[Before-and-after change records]
•••
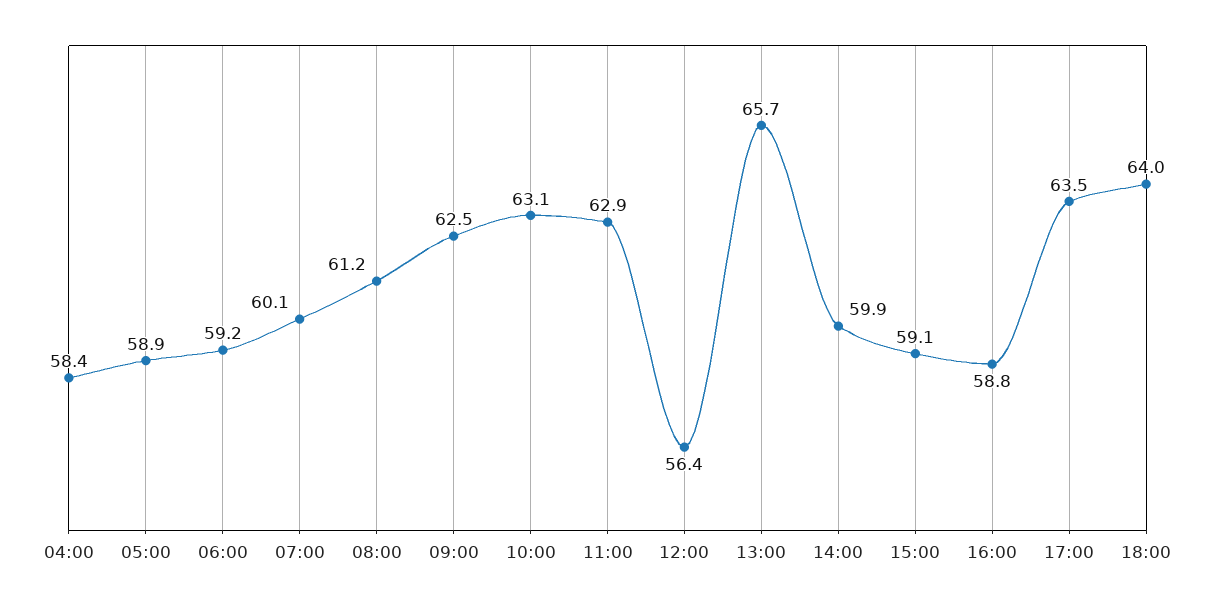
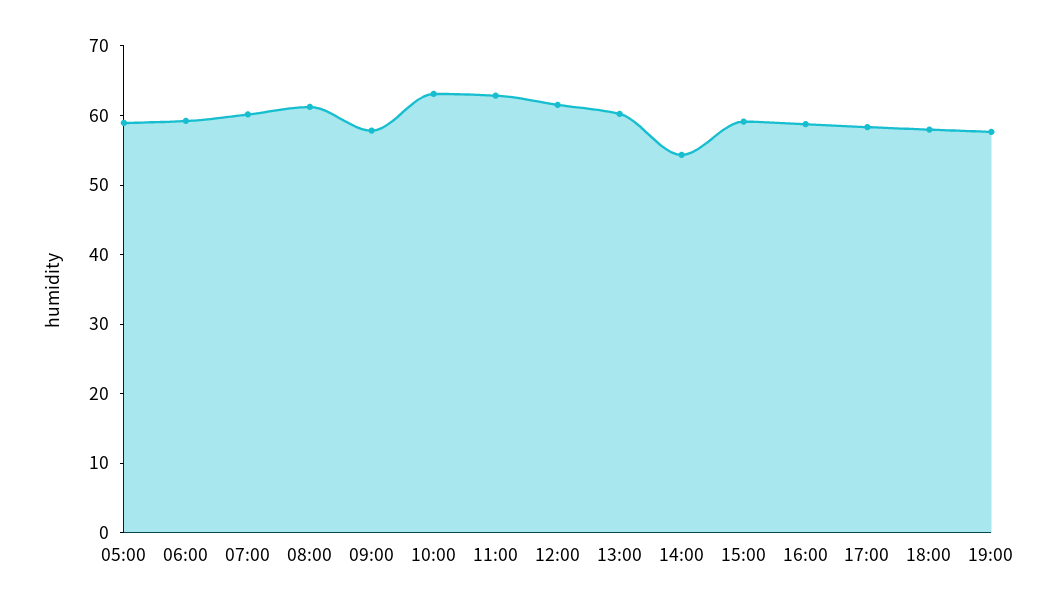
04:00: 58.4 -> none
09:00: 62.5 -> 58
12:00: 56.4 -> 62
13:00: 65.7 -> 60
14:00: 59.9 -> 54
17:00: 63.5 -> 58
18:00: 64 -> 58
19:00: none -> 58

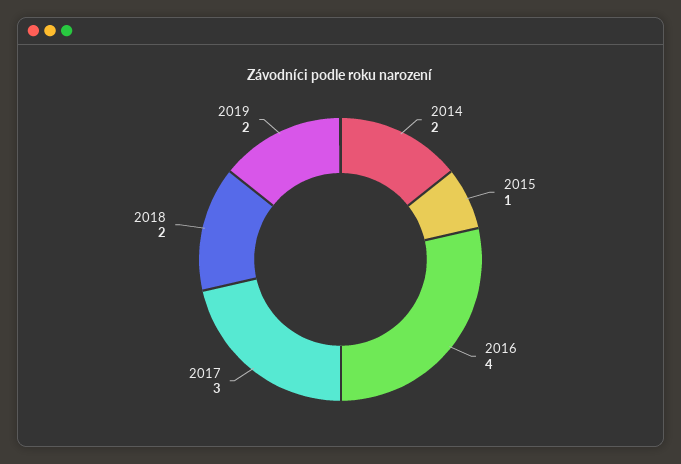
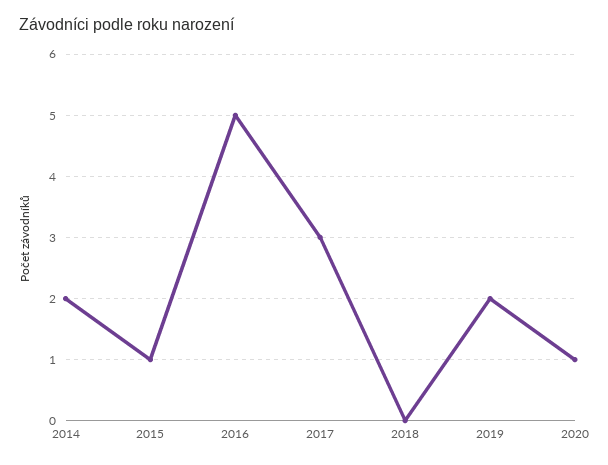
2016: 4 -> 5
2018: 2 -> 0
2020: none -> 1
•••
▶ **INSTRUCTIONS FOR THE TASK**: When you copy the records above, keep every word exact and drop the pictures.

▶ **ANSWER SECTION**:
04:00: 58.4 -> none
09:00: 62.5 -> 58
12:00: 56.4 -> 62
13:00: 65.7 -> 60
14:00: 59.9 -> 54
17:00: 63.5 -> 58
18:00: 64 -> 58
19:00: none -> 58

2016: 4 -> 5
2018: 2 -> 0
2020: none -> 1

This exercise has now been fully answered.